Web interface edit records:
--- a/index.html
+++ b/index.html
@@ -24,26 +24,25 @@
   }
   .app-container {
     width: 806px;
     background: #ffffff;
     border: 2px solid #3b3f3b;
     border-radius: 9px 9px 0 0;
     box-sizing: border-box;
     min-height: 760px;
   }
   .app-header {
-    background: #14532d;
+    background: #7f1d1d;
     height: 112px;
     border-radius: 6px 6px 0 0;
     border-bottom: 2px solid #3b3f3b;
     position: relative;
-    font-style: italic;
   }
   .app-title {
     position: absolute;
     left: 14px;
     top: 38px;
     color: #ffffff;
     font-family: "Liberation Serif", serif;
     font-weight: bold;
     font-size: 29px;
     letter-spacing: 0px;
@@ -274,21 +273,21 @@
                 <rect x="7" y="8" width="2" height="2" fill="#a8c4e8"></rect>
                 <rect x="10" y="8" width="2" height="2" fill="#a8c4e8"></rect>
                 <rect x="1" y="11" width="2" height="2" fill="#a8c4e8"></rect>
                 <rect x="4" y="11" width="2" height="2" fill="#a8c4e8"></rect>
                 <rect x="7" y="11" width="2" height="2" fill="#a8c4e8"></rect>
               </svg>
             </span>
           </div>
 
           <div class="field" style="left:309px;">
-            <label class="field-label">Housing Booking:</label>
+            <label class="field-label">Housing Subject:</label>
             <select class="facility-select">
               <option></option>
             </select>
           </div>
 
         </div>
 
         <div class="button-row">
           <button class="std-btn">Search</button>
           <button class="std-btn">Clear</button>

==

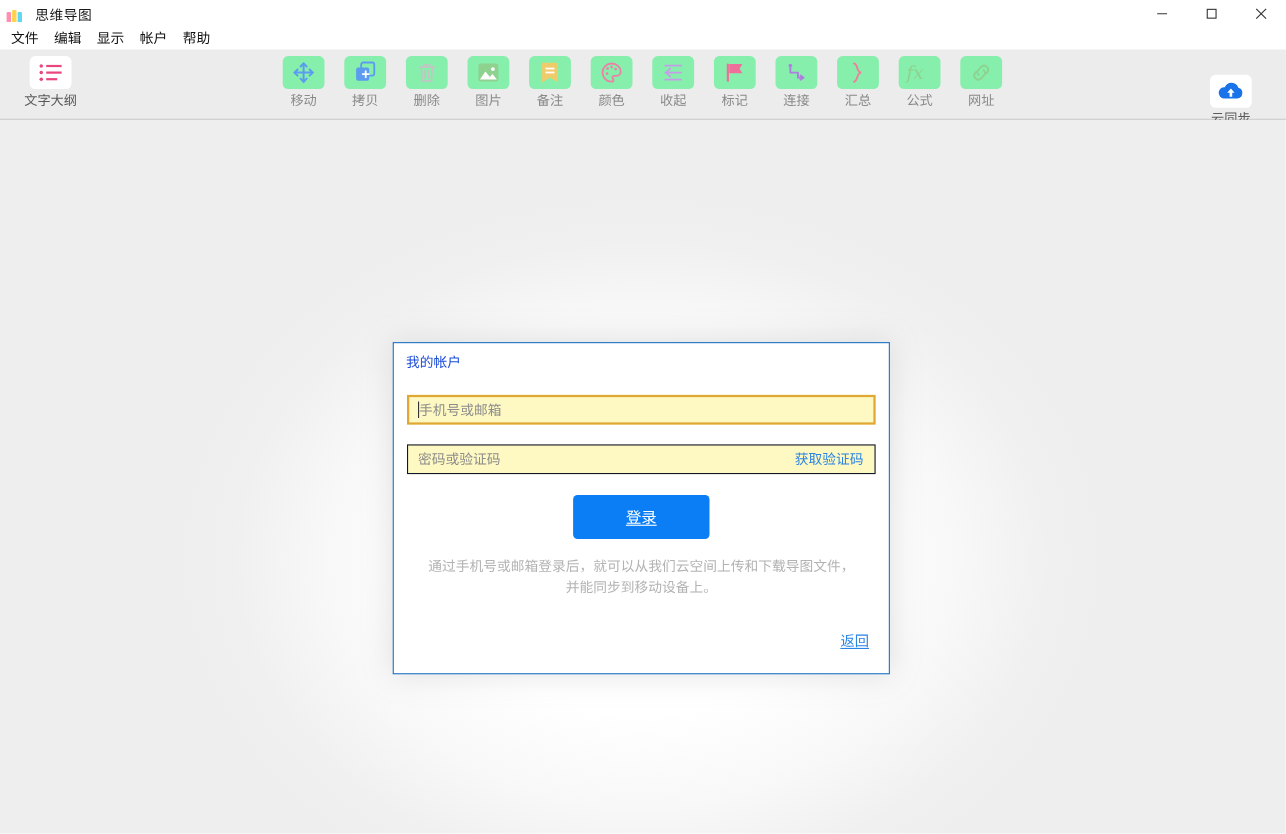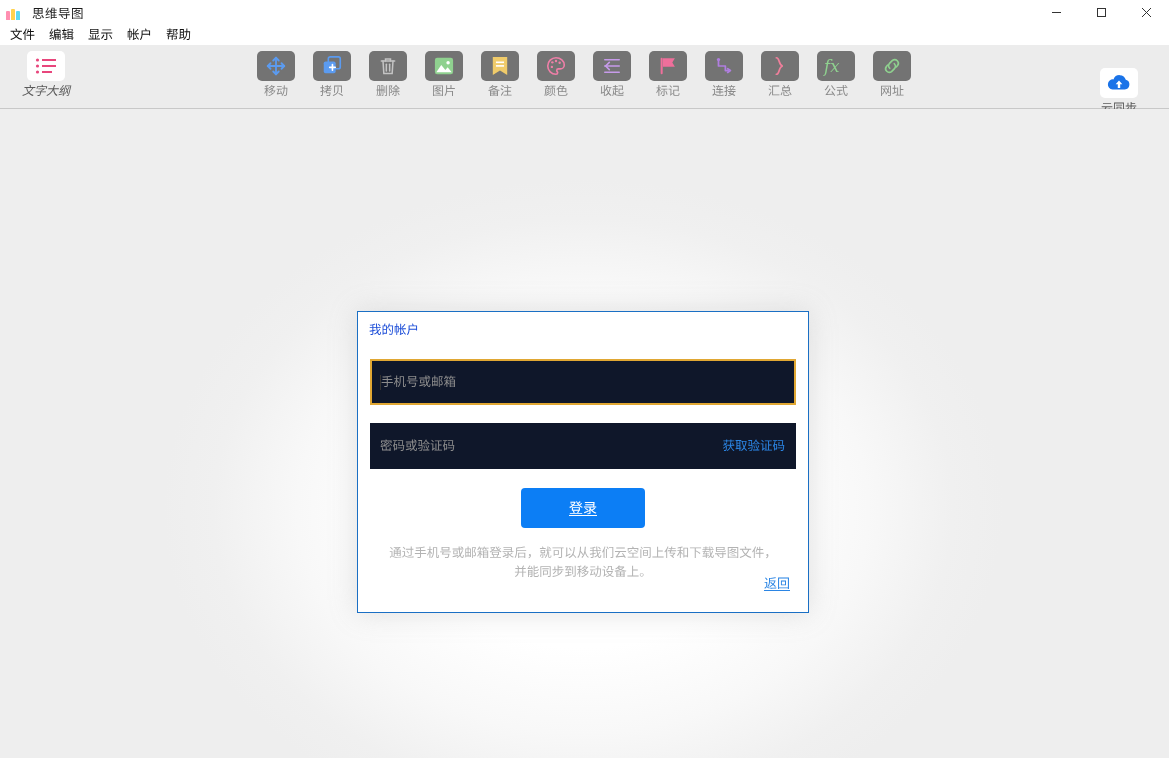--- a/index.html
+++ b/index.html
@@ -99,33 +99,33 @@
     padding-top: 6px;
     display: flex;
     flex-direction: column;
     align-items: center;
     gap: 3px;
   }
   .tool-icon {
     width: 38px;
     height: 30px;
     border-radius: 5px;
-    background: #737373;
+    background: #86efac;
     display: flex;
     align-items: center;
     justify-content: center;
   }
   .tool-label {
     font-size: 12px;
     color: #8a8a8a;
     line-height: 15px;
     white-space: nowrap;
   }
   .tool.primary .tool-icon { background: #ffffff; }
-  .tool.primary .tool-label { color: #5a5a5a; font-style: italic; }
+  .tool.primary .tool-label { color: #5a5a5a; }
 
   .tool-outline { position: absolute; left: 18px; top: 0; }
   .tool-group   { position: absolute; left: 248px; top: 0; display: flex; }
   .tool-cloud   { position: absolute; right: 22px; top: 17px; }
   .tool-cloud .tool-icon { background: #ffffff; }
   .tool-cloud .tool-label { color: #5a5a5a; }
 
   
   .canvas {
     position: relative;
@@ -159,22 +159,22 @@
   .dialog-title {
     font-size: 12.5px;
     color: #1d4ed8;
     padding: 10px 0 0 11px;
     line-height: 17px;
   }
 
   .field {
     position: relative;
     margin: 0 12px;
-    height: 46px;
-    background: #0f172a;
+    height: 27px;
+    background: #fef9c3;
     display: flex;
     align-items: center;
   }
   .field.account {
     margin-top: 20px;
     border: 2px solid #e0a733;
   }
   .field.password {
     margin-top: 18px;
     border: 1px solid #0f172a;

▶ [TASK PROMPT]
From the records above, quote only the lines running from the line with "width: 38px;" to the line with "absolute; left: 18px;", both lines included.

▶ [YOUR SOLUTION]
     width: 38px;
     height: 30px;
     border-radius: 5px;
-    background: #737373;
+    background: #86efac;
     display: flex;
     align-items: center;
     justify-content: center;
   }
   .tool-label {
     font-size: 12px;
     color: #8a8a8a;
     line-height: 15px;
     white-space: nowrap;
   }
   .tool.primary .tool-icon { background: #ffffff; }
-  .tool.primary .tool-label { color: #5a5a5a; font-style: italic; }
+  .tool.primary .tool-label { color: #5a5a5a; }
 
   .tool-outline { position: absolute; left: 18px; top: 0; }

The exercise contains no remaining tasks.